What to work on:
Each line from the one containing "Köksblandare Mora Pullout" to the end of the entries is to be repeated exactly, and no other line.

*** Dataset entries Section Begins ***

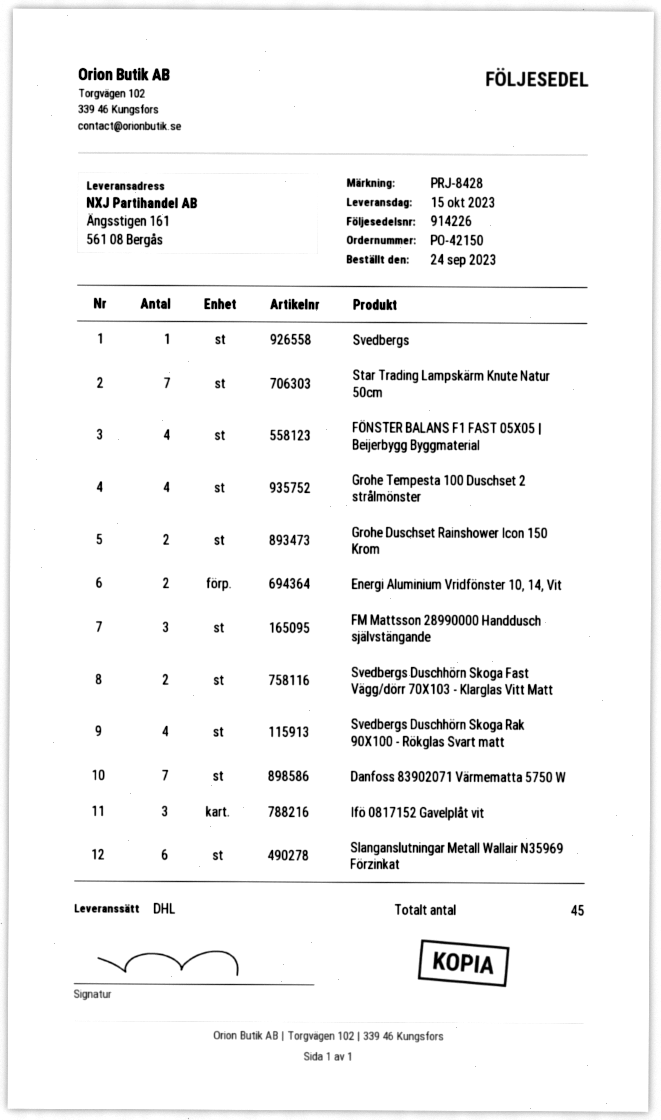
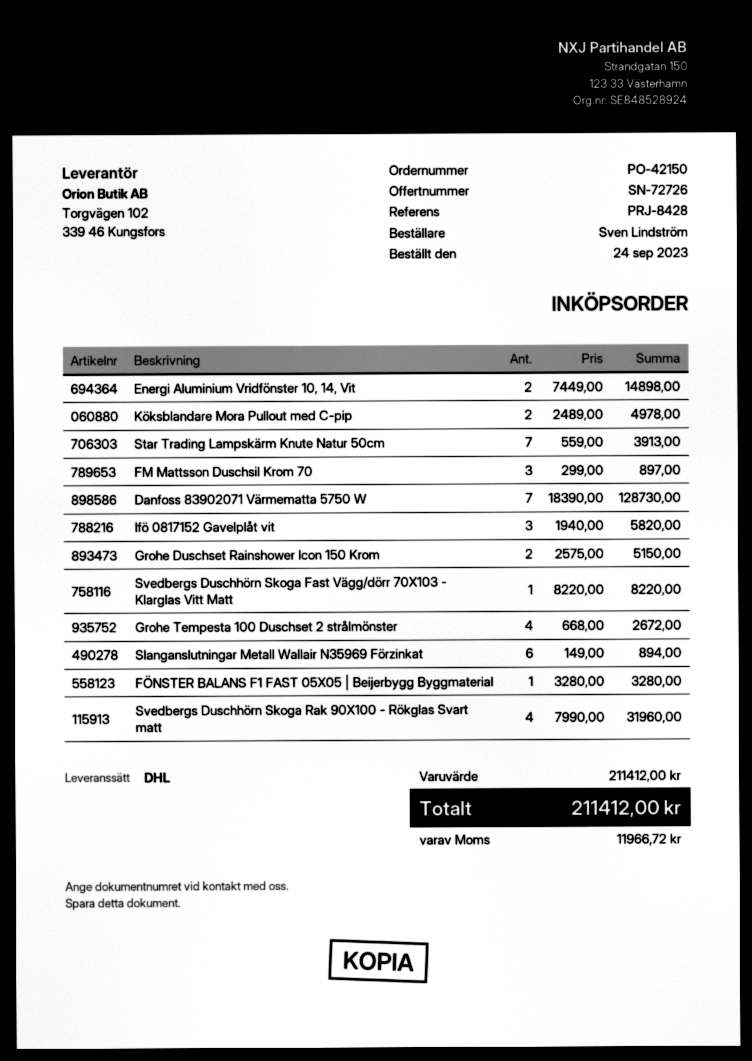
Svedbergs: 1 -> none
FÖNSTER BALANS F1 FAST 05X05 | Beijerbygg Byggmaterial: 4 -> 1
FM Mattsson 28990000 Handdusch självstängande: 3 -> none
Svedbergs Duschhörn Skoga Fast Vägg/dörr 70X103 - Klarglas Vitt Matt: 2 -> 1
Köksblandare Mora Pullout med C-pip: none -> 2
FM Mattsson Duschsil Krom 70: none -> 3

*** Dataset entries Section Ends ***

Written solution:
Köksblandare Mora Pullout med C-pip: none -> 2
FM Mattsson Duschsil Krom 70: none -> 3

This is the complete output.